The first Indian film to do a wide use of traditional music it was a masterpiece like Jalsaghar (1958), also known in Italian by the title The music room, made by the master Satyajit Ray between the second and third episode of the even more memorable Trilogy of Apu.
Certainly it is not easy for the Western viewer to approach such a different and seemingly anonymous singing style, which in its classical conception sets itself the task of freeing the soul from bad thoughts and leading to a state of asceticism, so widespread in this culture. For this The Disciple is a work to approach with curiosity and without prejudice, ready to discover unprecedented sounds for the majority of Western audiences.
The script seeks to update concepts so deeply rooted in the aforementioned environments to the modern world, with the temptation of talent show and YouTube to spread in every latitude the passion and perseverance of those who still believe in an art or an ideal apparently unrelated to time.
Dreams and reality
Young Sharad dreams of becoming among the greatest exponents of traditional music of his country, India. This is to pursue his father’s teachings and to find his own place in the world, despite being well aware of how certain genres are now outdated with respect to contaminations. pop resulting from foreign influences.
Sharad perseveres, convinced of his choice, but when his mind is filled with doubts, it is also his voice that is affected: the lack of inspiration and inner peace considerably worsen his singing and the lack of recognition at some themed competitions only increase doubts and uncertainties about not being up to par.
In search of one’s own emotional stability, with the passage of time Sharad will have to understand what to do with his life and realize how much the objectives set by him coincide with the effective awareness of existing.
A particular voice
In competition at the 2020 edition of the Venice Film Festival, The Disciple is now available as original in the Netflix catalog, thus being able to aspire to wider audiences in its attempt to offer a glimpse of a reality usually restricted to national borders.
After the acclaimed debut of Court (2014), capable of attracting the attention of Alfonso Cuarón who wanted him as a collaborator on the set of Rome (2018), Chaitanya Tamhane threw himself body and soul into a story that he absolutely wanted to tell: the first page of the script was the most difficult step, so much so that it took almost two years to make it, while the rest was completed in just 22 days.
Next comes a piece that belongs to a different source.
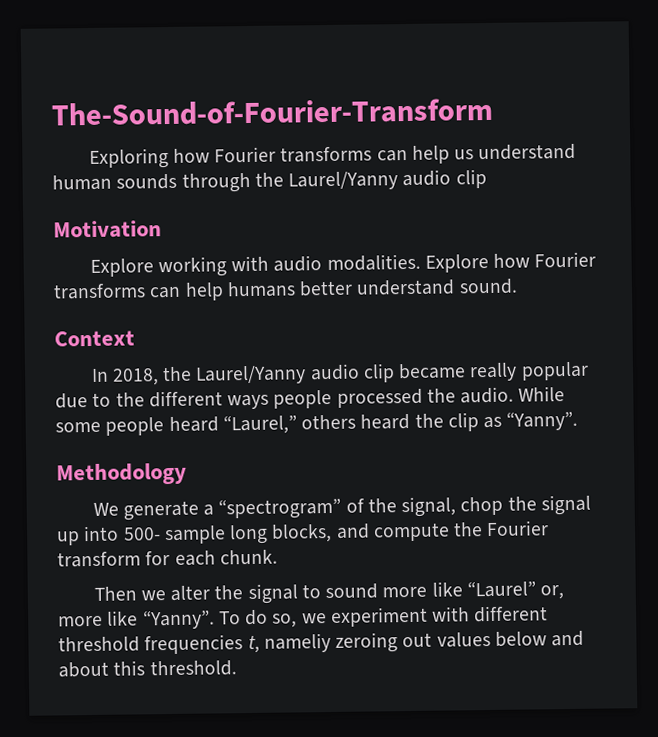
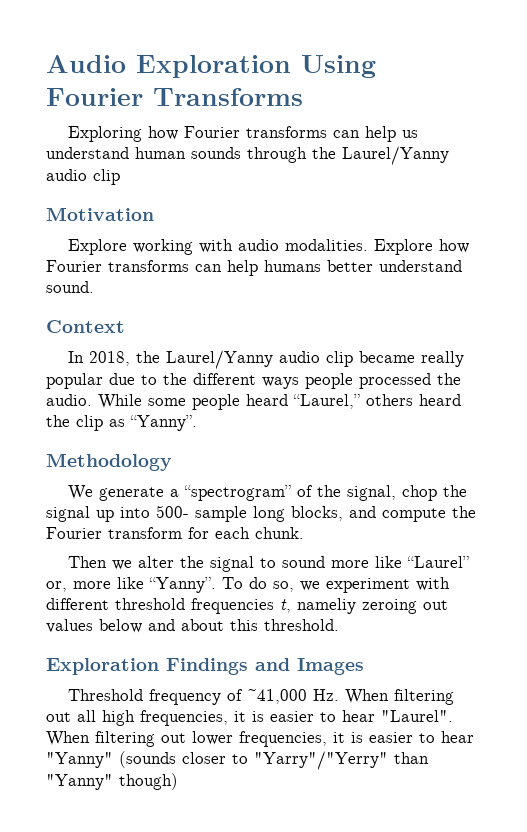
[51,97,493,127] The-Sound-of-Fourier-Transform -> [46,55,376,78] [46,88,303,106] Audio Exploration Using Fourier Transforms
(237, 668) none -> [46,658,364,675] [68,689,455,705] [46,710,453,726] [46,731,474,747] [46,751,429,770] [46,773,178,790] // Exploration Findings and Images // Threshold frequency of ~41,000 Hz. When filtering out all high frequencies, it is easier to hear "Laurel". When filtering out lower frequencies, it is easier to hear "Yanny" (sounds closer to "Yarry"/"Yerry" than "Yanny" though)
And it is not difficult to understand why, since the narrative needed to that sudden blaze, of that moment that definitively unlocks the actual soul of the story, in a parallelism that is more than ever in keeping with the personal stories of the protagonist.
The two hours of viewing are not simple, they require a certain commitment and the desire on the part of the viewer to accept melodies that are not suitable for each eardrum – in fact, music plays a preponderant role also in the playing time – but if it is possible to overcome these obstacles, The Disciple can give you various satisfactions.